Timepoints are: (A) 2 or 3 days (‘early’), (B) 5 or 7 days (‘mid’), and (C) 15 or 21 days (‘late’) for D. seriata and N. parvum, or E. lata, respectively. Fungi were grown in liquid minimal medium amended with four phenolic compounds, compared to an unamended control (Phenolic assays, Fig 1A). Each bar is the difference in mean fungal biomass (fresh weight) of 12 amended tubes versus 12 unamended tubes per fungus, pooled across two replicate experiments. Bars with an asterisk represent significant larger mean fungal biomass (> 0) or smaller mean fungal biomass (< 0) on amended versus unamended media (T test, P ≤ 0.05). Bars with no asterisk represent no statistically significant effect of the phenolic compound on fungal growth.

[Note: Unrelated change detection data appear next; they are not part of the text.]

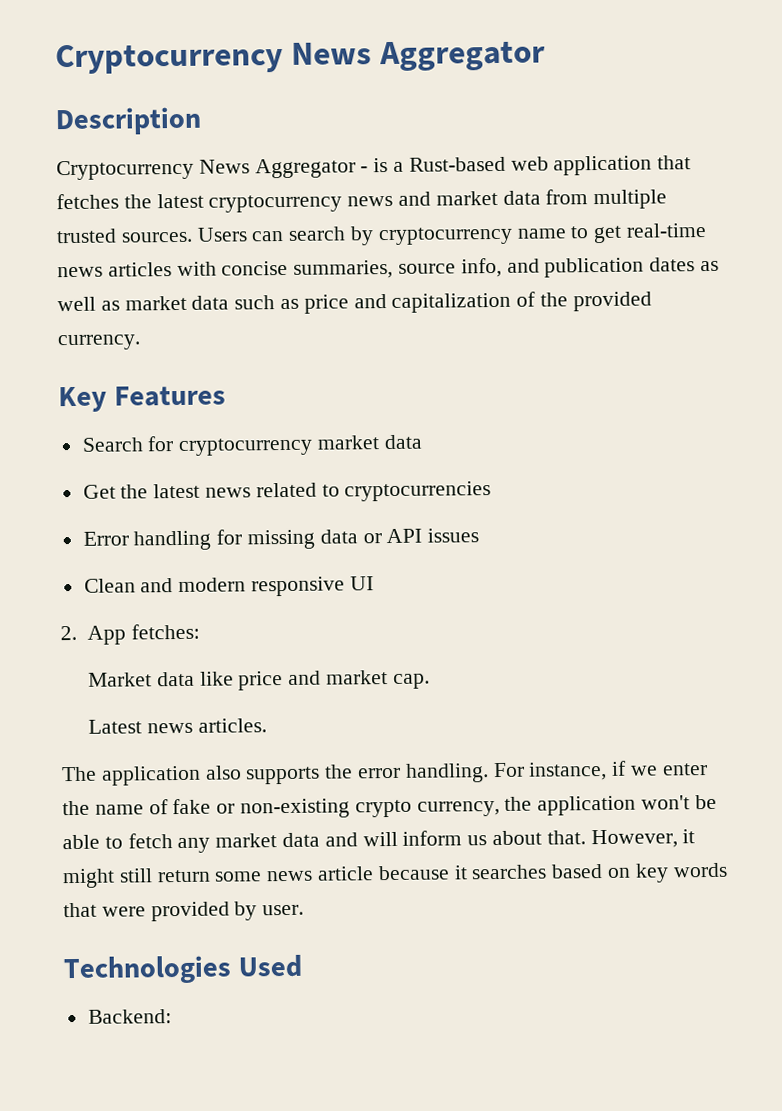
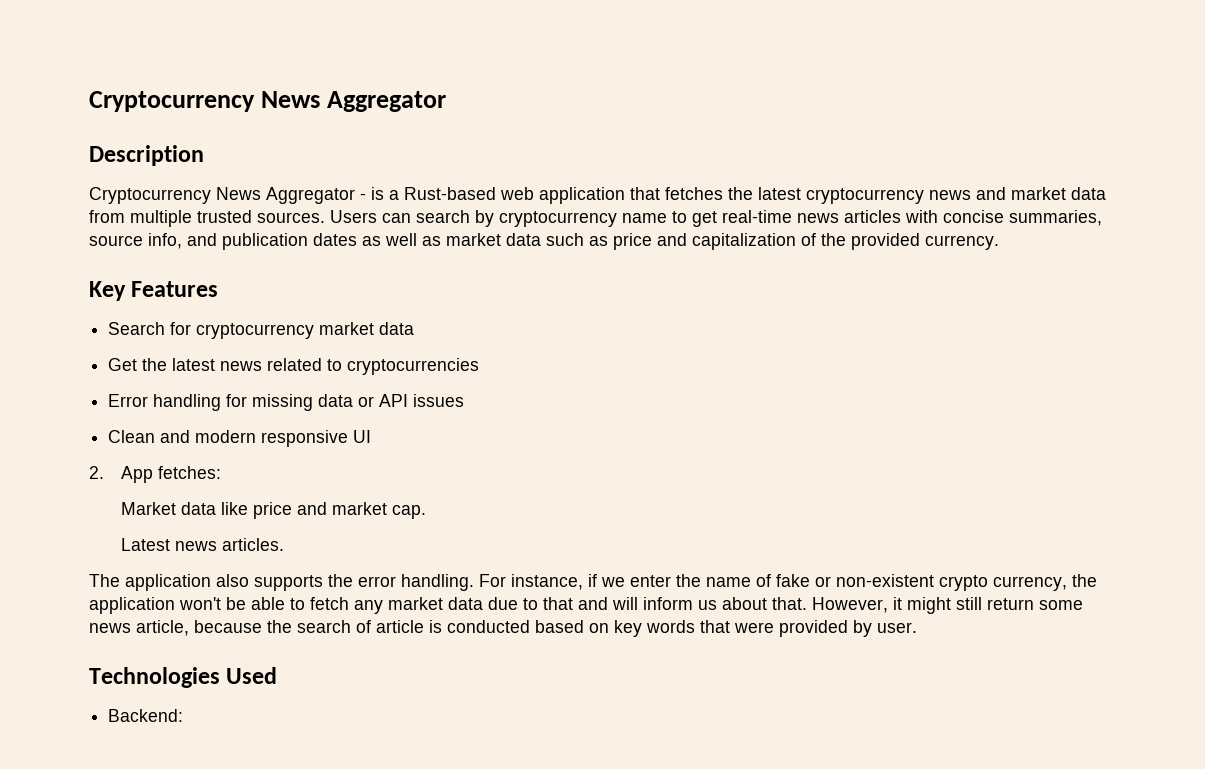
- For instance, if we enter the name of fake or non-existing crypto currency, the application won't be able to fetch any market data and will inform us about that.
+ For instance, if we enter the name of fake or non-existent crypto currency, the application won't be able to fetch any market data due to that and will inform us about that.
- However, it might still return some news article because it searches based on key words that were provided by user.
+ However, it might still return some news article, because the search of article is conducted based on key words that were provided by user.

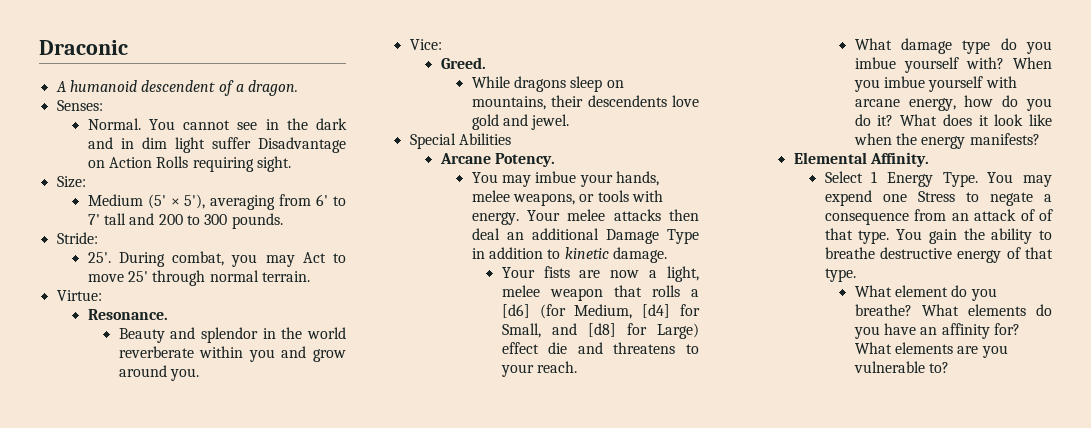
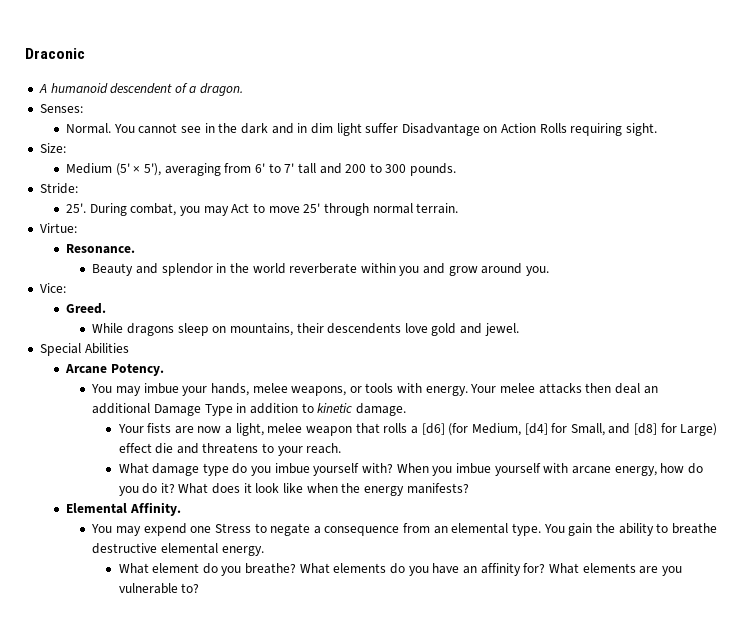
- Select 1 Energy Type. You may expend one Stress to negate a consequence from an attack of of that type.
+ You may expend one Stress to negate a consequence from an elemental type.
- You gain the ability to breathe destructive energy of that type.
+ You gain the ability to breathe destructive elemental energy.

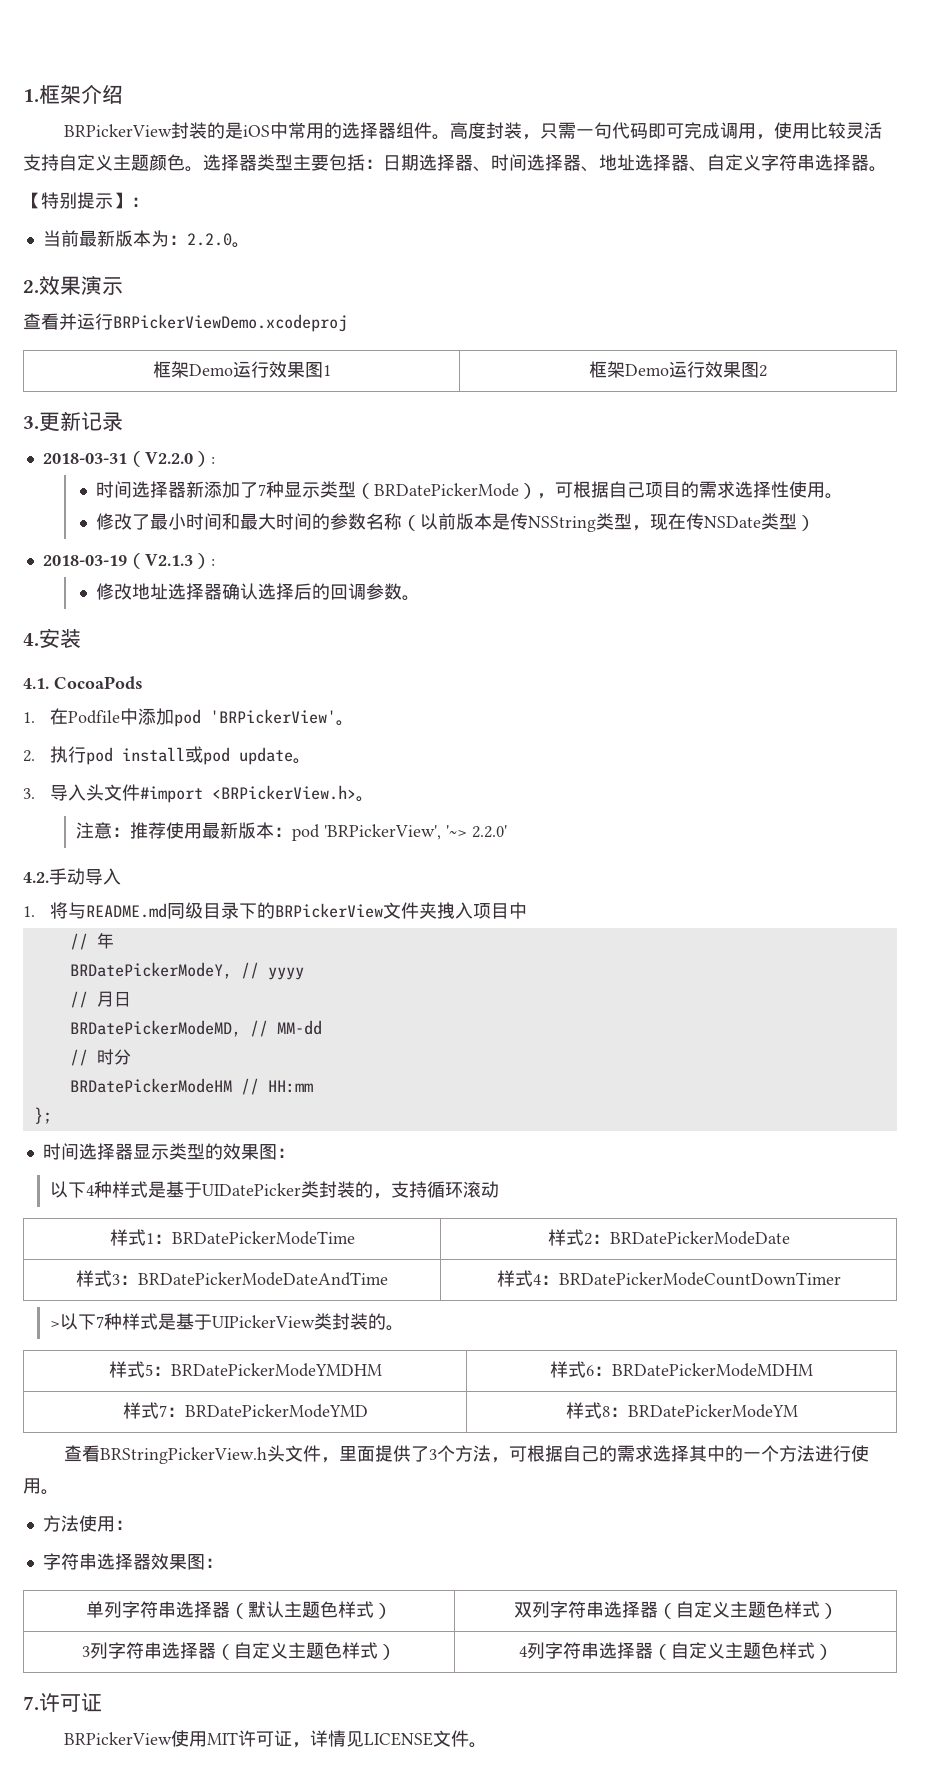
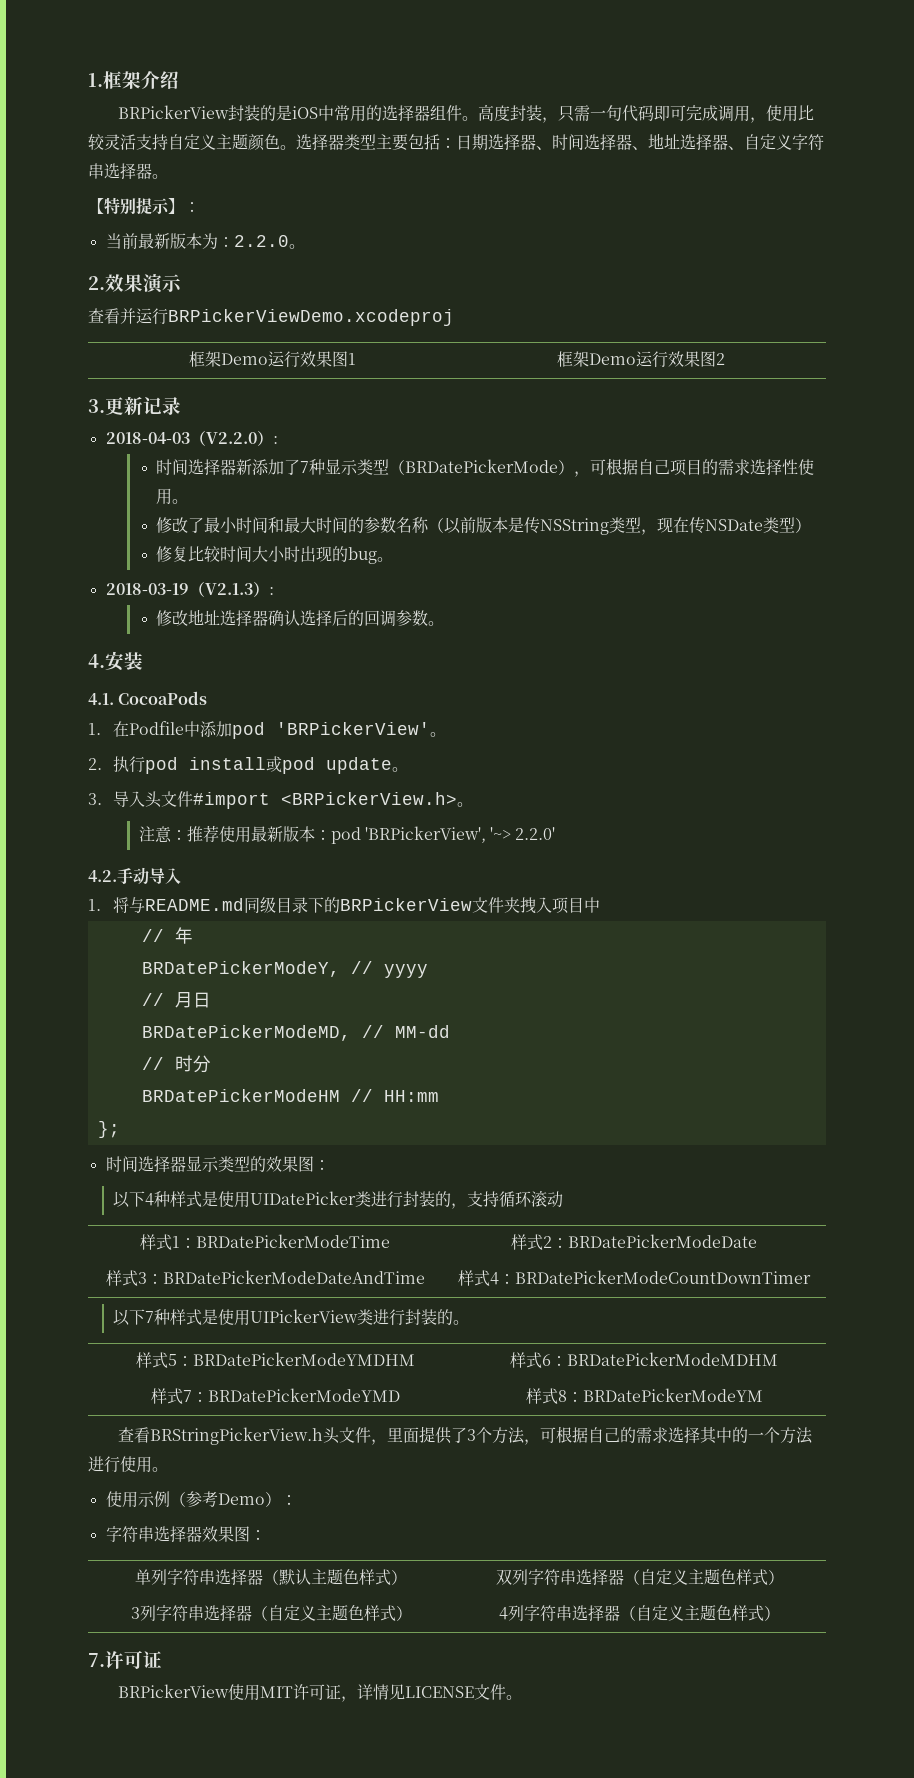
- 2018-03-31（V2.2.0）:
+ 2018-04-03（V2.2.0）:
+ 修复比较时间大小时出现的bug。
- 以下4种样式是基于UIDatePicker类封装的，支持循环滚动
+ 以下4种样式是使用UIDatePicker类进行封装的，支持循环滚动
- >以下7种样式是基于UIPickerView类封装的。
+ 以下7种样式是使用UIPickerView类进行封装的。
- 方法使用：
+ 使用示例（参考Demo）：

Eventually, all three Ascomycetes significantly reduced the concentrations of or completely eliminated from the media epicatechin, piceid, and rutin, compared to those of the non-inoculated controls (Fig 7). Eutypa lata reduced piceid to the lowest concentrations of all three Ascomycetes at the early timepoint, compared to that of the non-inoculated control, but only at the late timepoint did E. lata significantly reduce the resveratrol that had accumulated from reduction of piceid (Fig 7A). Neofusicoccum parvum almost eliminated rutin from the medium at the ‘early’ timepoint, but significant rutin depletion did not happen until the ‘mid’ timepoint for the D. seriata or E. lata-inoculated tubes (Fig 7B). Eutypa lata almost eliminated epicatechin (and the resulting epicatechin derivative) from the medium at the ‘mid’ timepoint. The D. seriata and N. parvum-inoculated tubes exhibited the same reduction in epicatechin levels as that of E. lata, but only at the 'late' timepoint (Fig 7C). Eutypa lata was the least efficient at lowering the concentration of gallic acid and was only able to remove 50% of the available gallic acid (compared to the non-inoculated control) by the ‘late’ timepoint (Fig 7D).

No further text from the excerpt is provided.